5.5 Threshold Selection [T2]¶

The 70th percentile was chosen empirically:

~30% of periods are “moves” (UP or DOWN)
~70% are “flat”

This provides meaningful signal while maintaining sufficient sample size.

Source: myga-forecasting-v2 Phase 11 analysis.

6. AR(1) Theoretical Bounds [T1]¶

Purpose: Establish optimal forecast error for AR(1) process.

6.1 AR(1) Process¶

y_t = φ × y_{t-1} + σ × ε_t

Where:

φ = persistence coefficient (typically 0.9 < φ < 1 for financial data)
σ = innovation standard deviation
ε_t ~ N(0, 1) i.i.d.

6.2 Optimal 1-Step Predictor¶

ŷ_t|t-1 = φ × y_{t-1}

The forecast error is:

e_t = y_t - ŷ_t|t-1 = σ × ε_t

6.3 Optimal MAE¶

Since ε_t ~ N(0, 1), the expected absolute error is:

E[|ε|] = √(2/π) ≈ 0.798

Therefore:

Optimal MAE = σ × √(2/π) ≈ 0.798 × σ

6.4 Validation Gate Application [T2]¶

If a model achieves MAE significantly below σ × √(2/π) on synthetic AR(1) data, it indicates lookahead bias (the model is “seeing” future ε values).

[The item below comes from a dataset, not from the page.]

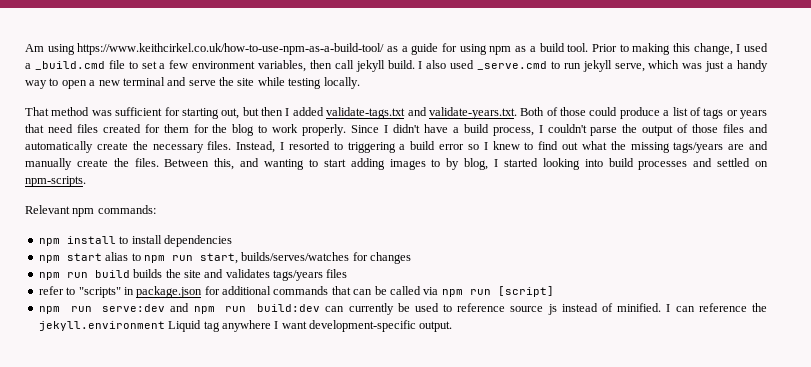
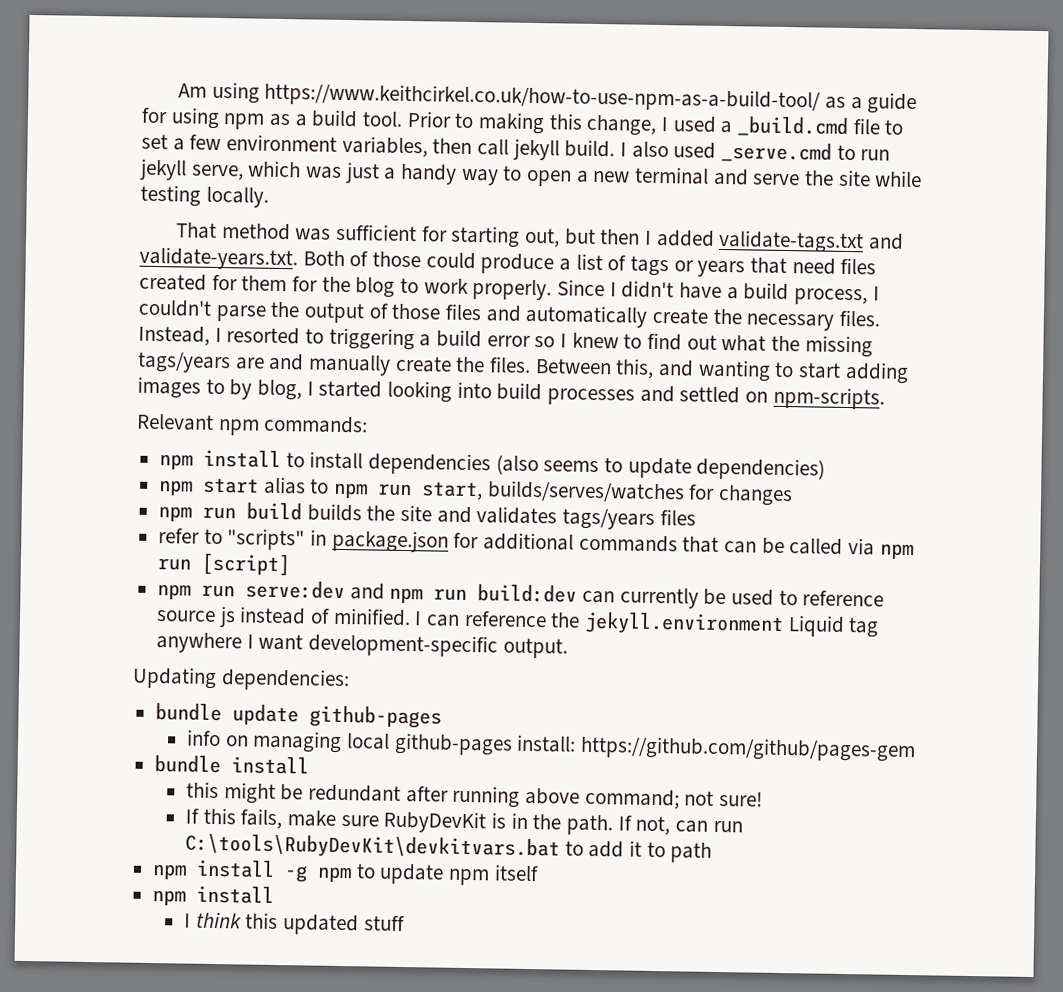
(232, 241) none -> [495,454,826,481] (also seems to update dependencies)
(453, 326) none -> [132,666,350,692] [155,703,443,729] [186,729,917,763] [154,755,310,775] [186,781,764,810] [185,807,743,836] [185,833,713,863] [152,859,539,886] [152,885,275,906] [184,911,405,936] // Updating dependencies: // bundle update github-pages // info on managing local github-pages install: https://github.com/github/pages-gem // bundle install // this might be redundant after running above command; not sure! // If this fails, make sure RubyDevKit is in the path. If not, can run C:\tools\RubyDevKit\devkitvars.bat to add it to path // npm install -g npm to update npm itself // npm install // I think this updated stuff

The tolerance factor of 1.5 allows for finite-sample variation:

HALT if: model_MAE < (1/1.5) × theoretical_MAE

Notation Reference¶

Symbol	Meaning
h	Forecast horizon (steps ahead)
n	Sample size
α	Significance level or miscoverage rate
φ	AR(1) persistence coefficient
σ	Innovation standard deviation
d_t	Loss differential at time t
L(·)	Loss function
γⱼ	Autocovariance at lag j
p̂	Observed accuracy
p*	Expected accuracy under null

Knowledge Tier Summary¶

Section	Tier	Confidence
DM Test	T1	Academically validated
HAC Variance	T1	Academically validated
PT Test (2-class)	T1	Academically validated
PT Test (3-class)	T3	Ad-hoc extension
Conformal	T1	Academically validated
MC-SS	T2	Empirical (v2)
AR(1) Bounds	T1	Standard statistics